### What this task involves
Whenever a line in the data holds the string "display", pull that line out.

### Data records

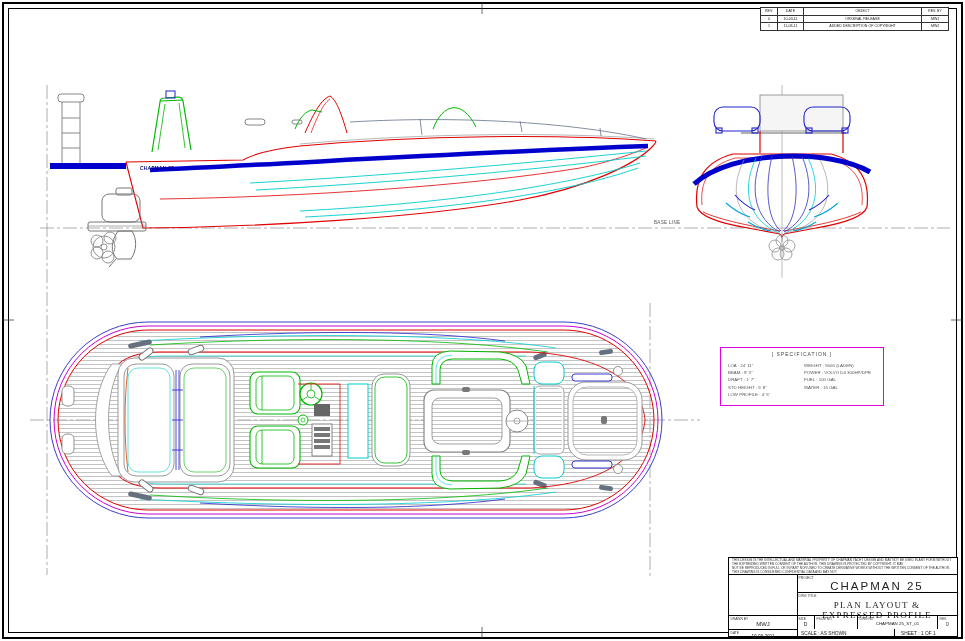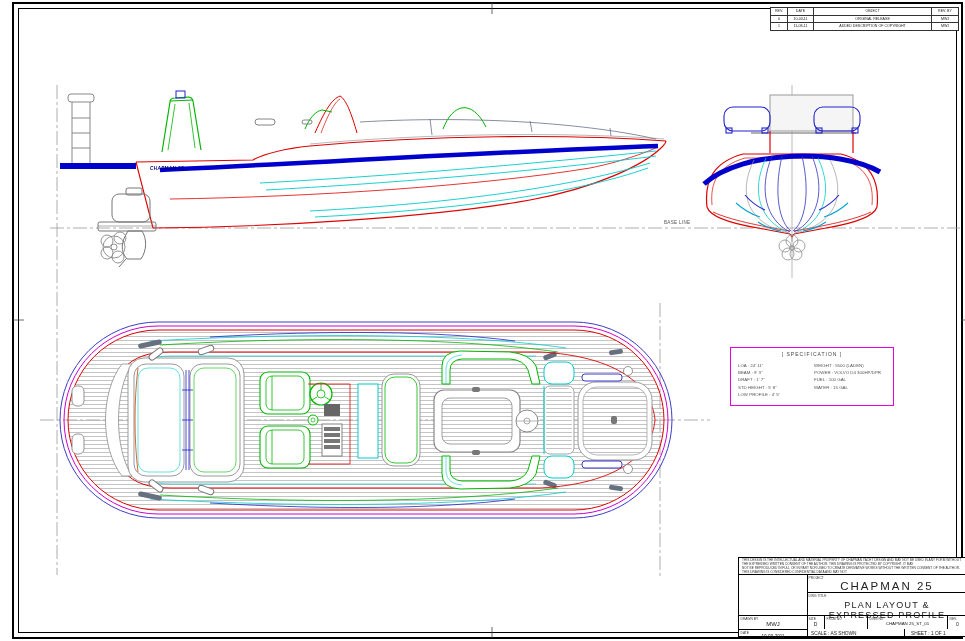--- a/index.html
+++ b/index.html
@@ -5,7 +5,7 @@
   html,body{margin:0;padding:0;background:#fff;}
   body{width:965px;height:641px;position:relative;overflow:hidden;
        font-family:"Liberation Sans",sans-serif;color:#222;}
-  .sheet{position:absolute;inset:0;background:#fff;margin-left:10px;}
+  .sheet{position:absolute;inset:0;background:#fff;}
   .border-outer{position:absolute;inset:2px;border:2px solid #000;}
   .border-inner{position:absolute;inset:8px;border:1px solid #000;}
   svg.art{position:absolute;left:0;top:0;}

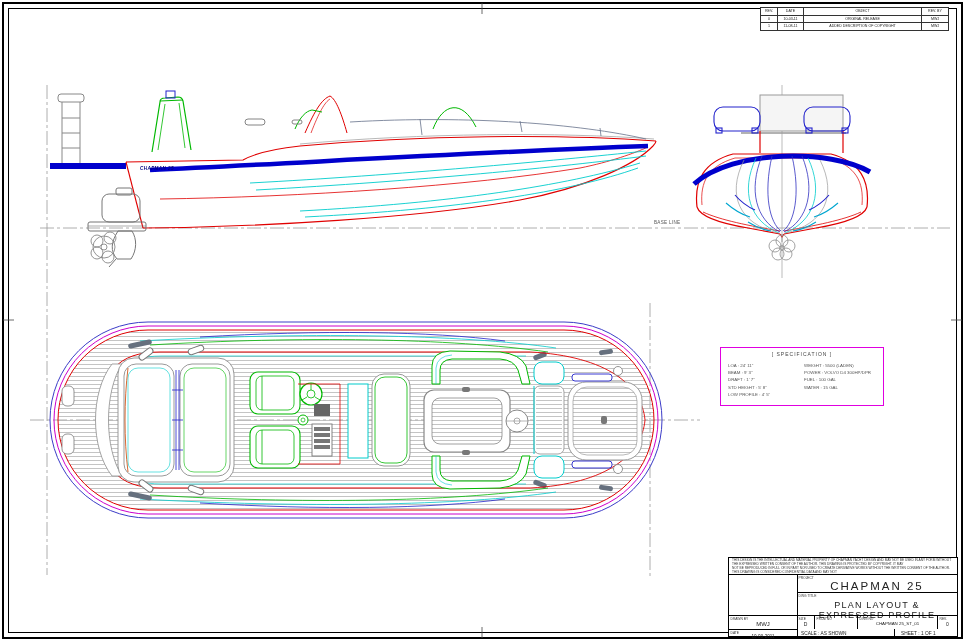--- a/index.html
+++ b/index.html
@@ -39,7 +39,7 @@
   .tb-project{position:absolute;left:68px;top:0;right:0;height:17px;border-bottom:1px solid #000;}
   .tb-project .val{text-align:center;font-size:11.5px;letter-spacing:2px;color:#222;margin-top:4px;}
   .tb-title{position:absolute;left:68px;top:18px;right:0;height:22px;border-bottom:0;}
-  .tb-title .val{text-align:center;font-size:9px;letter-spacing:1.2px;color:#222;line-height:10.5px;margin-top:2px;}
+  .tb-title .val{text-align:center;font-size:9px;letter-spacing:1.2px;color:#222;line-height:10.5px;margin-top:2px;font-family:Liberation Serif, serif;}
   .cell{position:absolute;top:0;bottom:0;border-left:1px solid #000;box-sizing:border-box;}
   .cell:first-child{border-left:none;}
   .lab{font-size:3.3px;color:#333;display:block;padding:0.5px 0 0 1.5px;}

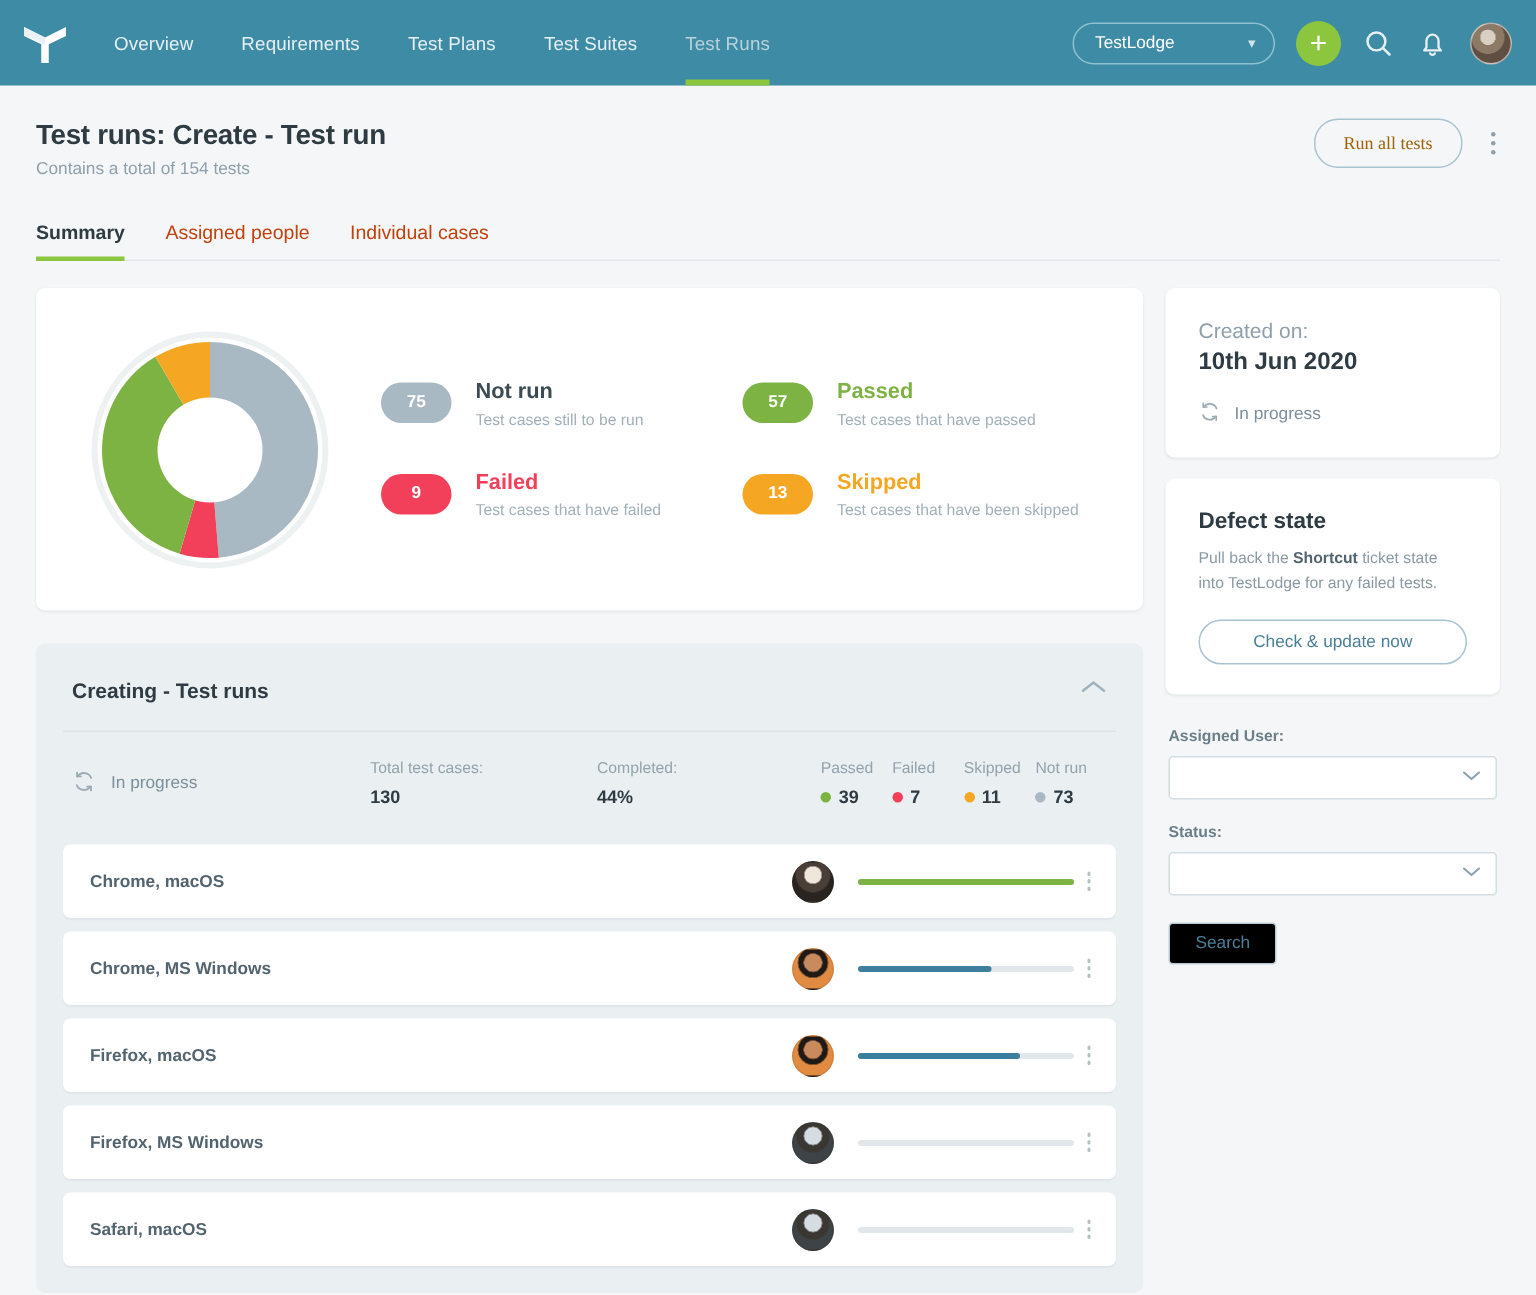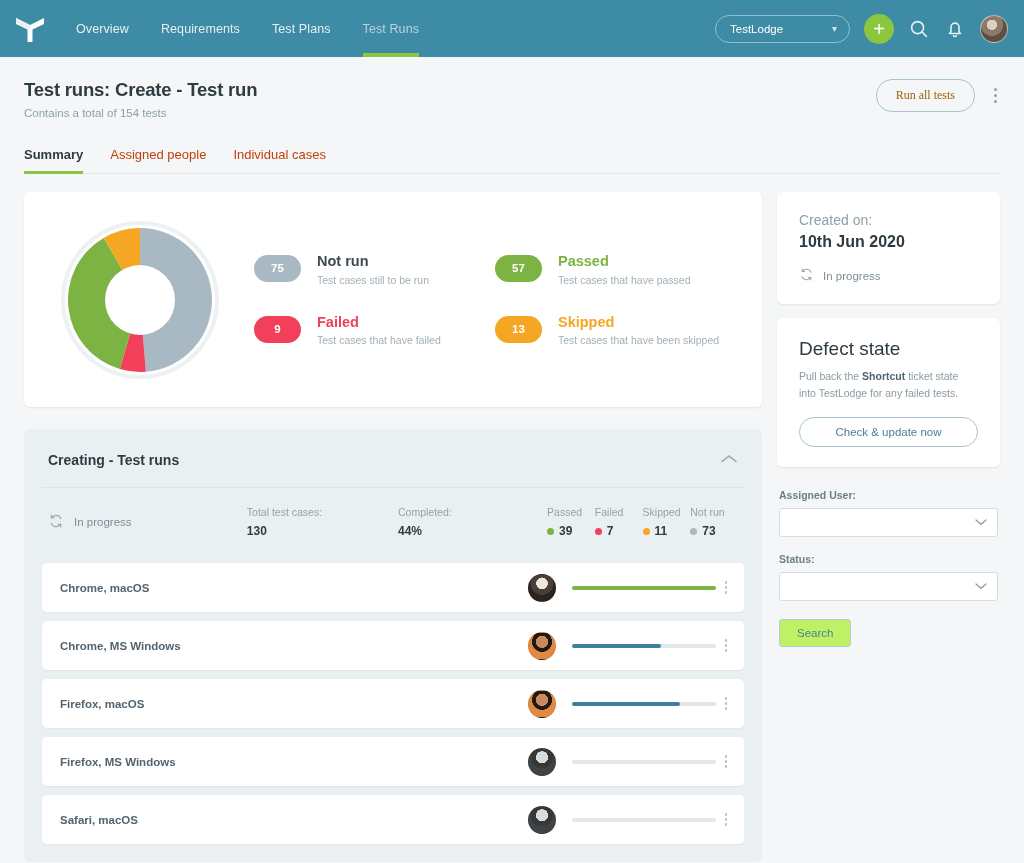--- a/index.html
+++ b/index.html
@@ -196,6 +196,9 @@
       </div>
     <div class="nav-link">
         <span>Test Plans</span>
+      </div>
+    <div class="nav-link">
+        <span>Test Suites</span>
       </div>
     <div class="nav-link active">
         <span>Test Runs</span>

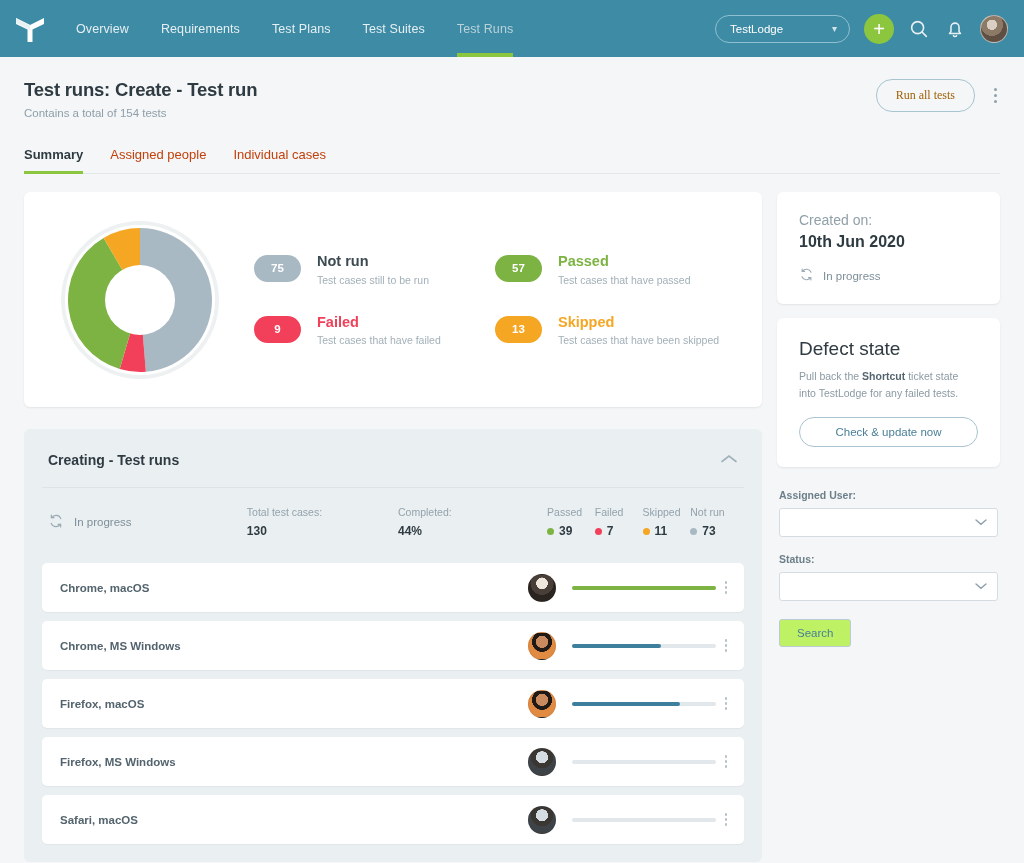--- a/index.html
+++ b/index.html
@@ -154,7 +154,7 @@
   .sc-label { font-size: 14px; color: #90a0a9; }
   .sc-date { font-size: 16px; font-weight: bold; color: #2f3b42; margin-top: 5px; }
   .sc-status { display: flex; align-items: center; gap: 9px; margin-top: 16px; font-size: 11.5px; color: #7d8f99; }
-  .sc-title { font-size: 19px; font-weight: normal; color: #2f3b42; }
+  .sc-title { font-size: 15px; font-weight: bold; color: #2f3b42; }
   .sc-desc { font-size: 10.5px; color: #8b9aa3; line-height: 1.65; margin-top: 8px; }
   .sc-desc b { color: #546570; }
   .sc-btn {

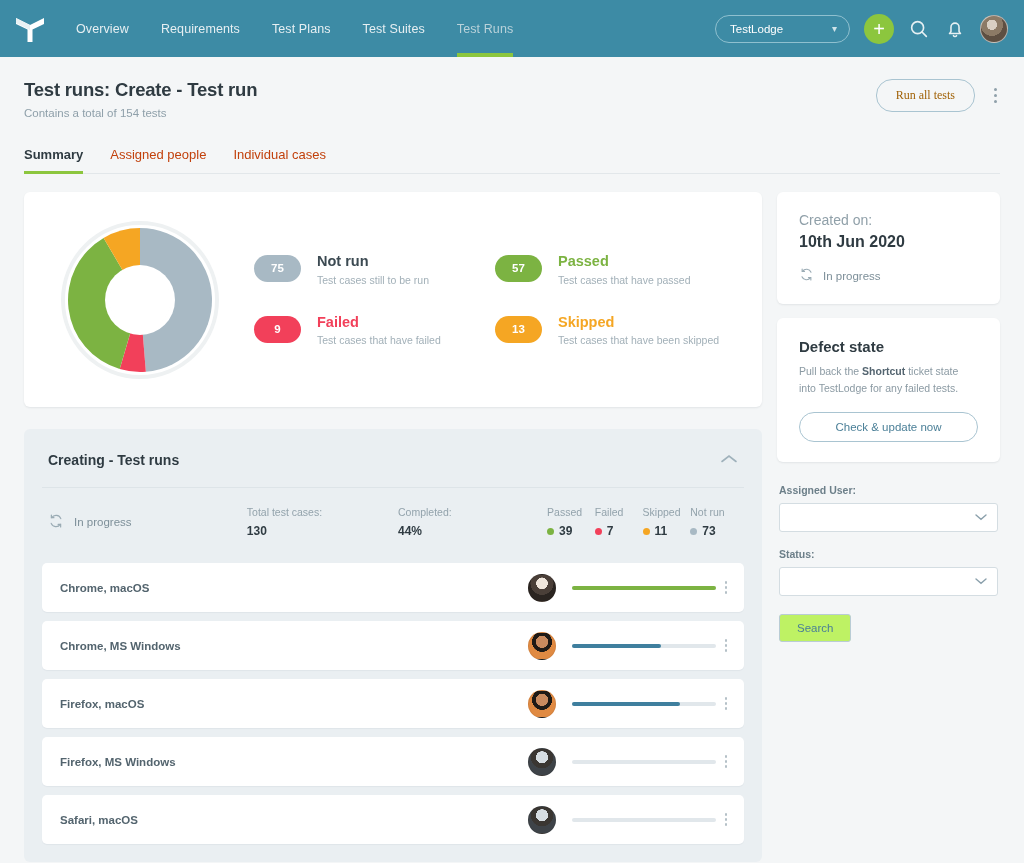--- a/index.html
+++ b/index.html
@@ -171,7 +171,7 @@
     padding: 0 10px; cursor: pointer; margin-bottom: 16px; color: #7a8e99; font-size: 11px;
   }
   .f-btn {
-    border: 1px solid #b9ccd5; border-radius: 3px; background: #bef264; color: #4a7f97;
+    border: 1px solid #b9ccd5; border-radius: 3px; background: #000000; color: #4a7f97;
     font-size: 11.5px; padding: 7px 17px; cursor: pointer; margin-top: 2px;
     font-family: "Liberation Sans", sans-serif;
   }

### Answer to the problem
   .lab{font-size:3.3px;color:#333;display:block;padding:0.5px 0 0 1.5px;}
   .sc-status { display: flex; align-items: center; gap: 9px; margin-top: 16px; font-size: 11.5px; color: #7d8f99; }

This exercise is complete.